What you should do -> Could you restate word for word the lines running from the one with "total: 2351.60 -> 2335.73" to the end of the data, both ends included, but without pictures?

Excerpts from a dataset:
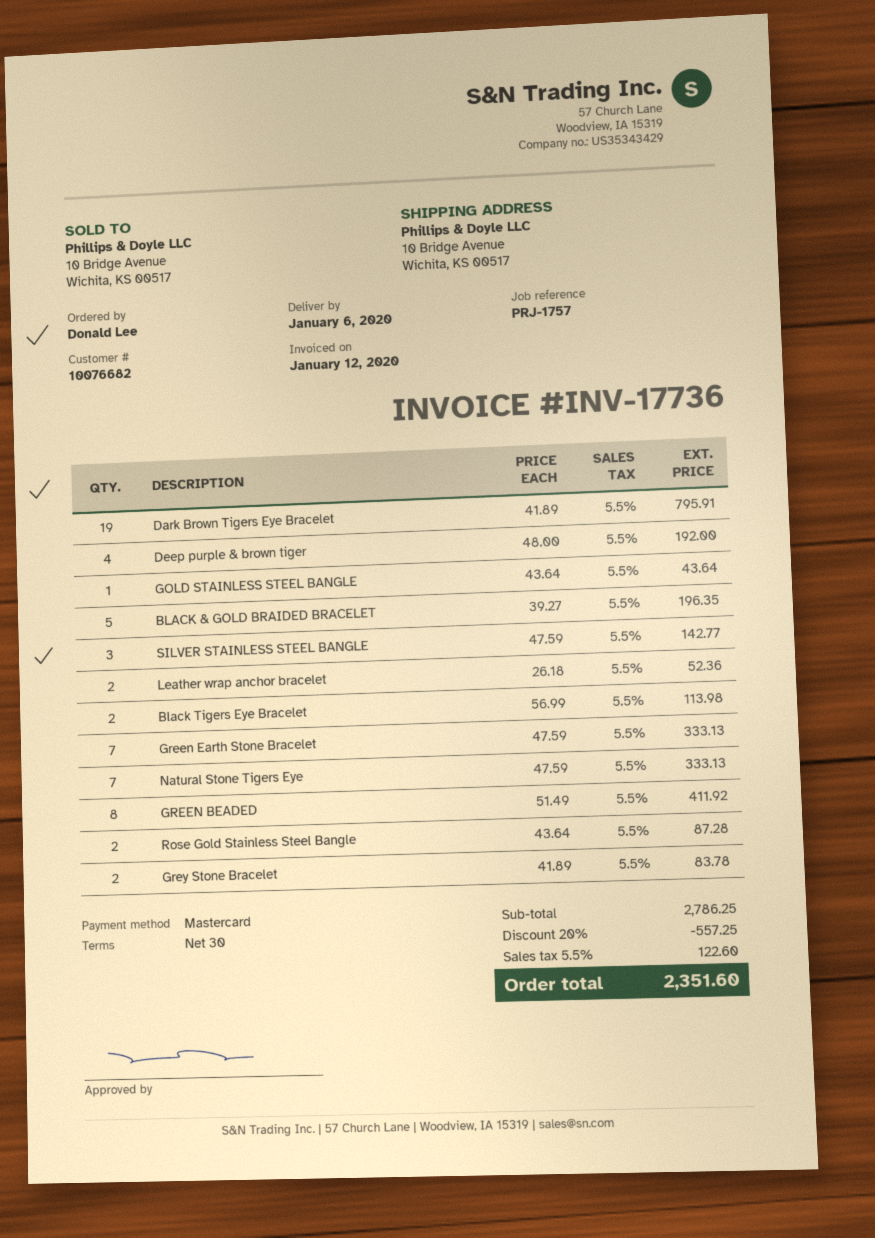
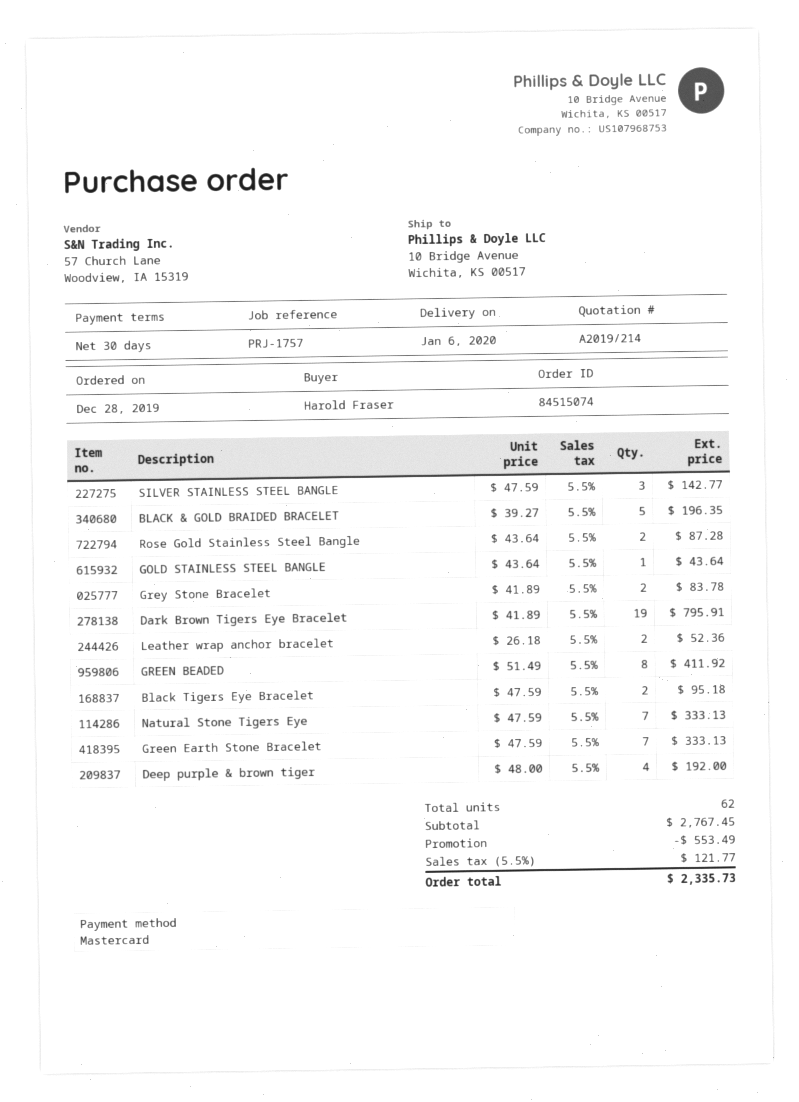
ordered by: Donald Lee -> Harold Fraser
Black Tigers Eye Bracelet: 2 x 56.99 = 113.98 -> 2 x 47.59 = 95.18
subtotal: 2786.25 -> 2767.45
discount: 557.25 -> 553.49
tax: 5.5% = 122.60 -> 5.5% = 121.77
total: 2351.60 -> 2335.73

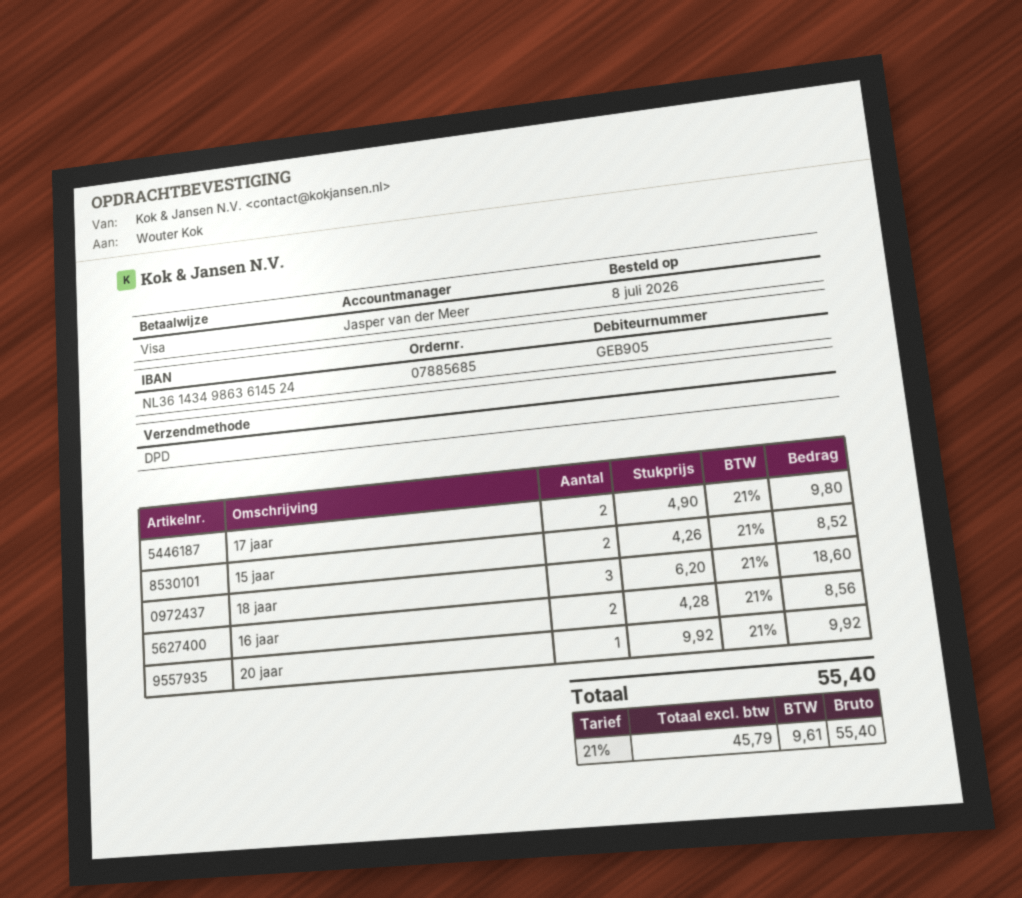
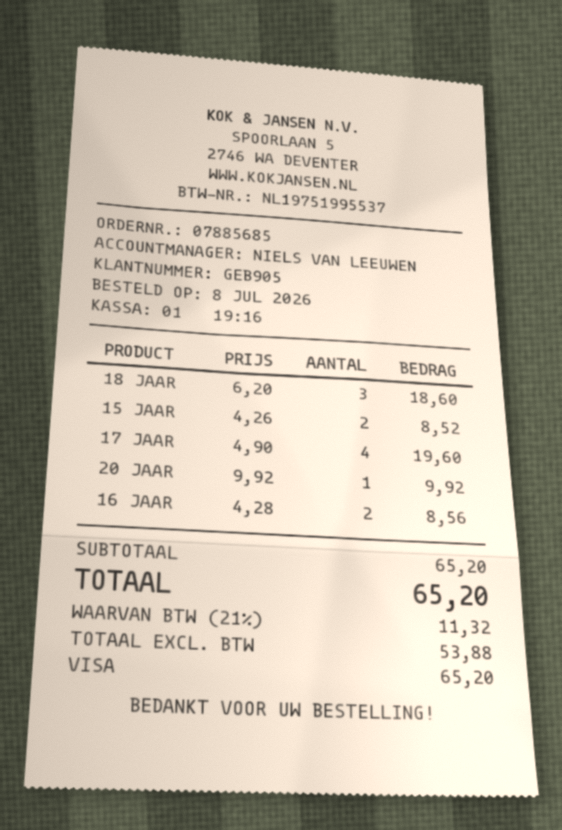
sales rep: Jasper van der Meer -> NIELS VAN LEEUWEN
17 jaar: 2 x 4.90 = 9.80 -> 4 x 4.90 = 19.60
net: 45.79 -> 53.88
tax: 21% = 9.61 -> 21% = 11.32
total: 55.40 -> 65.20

Solution for this exercise ->
total: 2351.60 -> 2335.73

sales rep: Jasper van der Meer -> NIELS VAN LEEUWEN
17 jaar: 2 x 4.90 = 9.80 -> 4 x 4.90 = 19.60
net: 45.79 -> 53.88
tax: 21% = 9.61 -> 21% = 11.32
total: 55.40 -> 65.20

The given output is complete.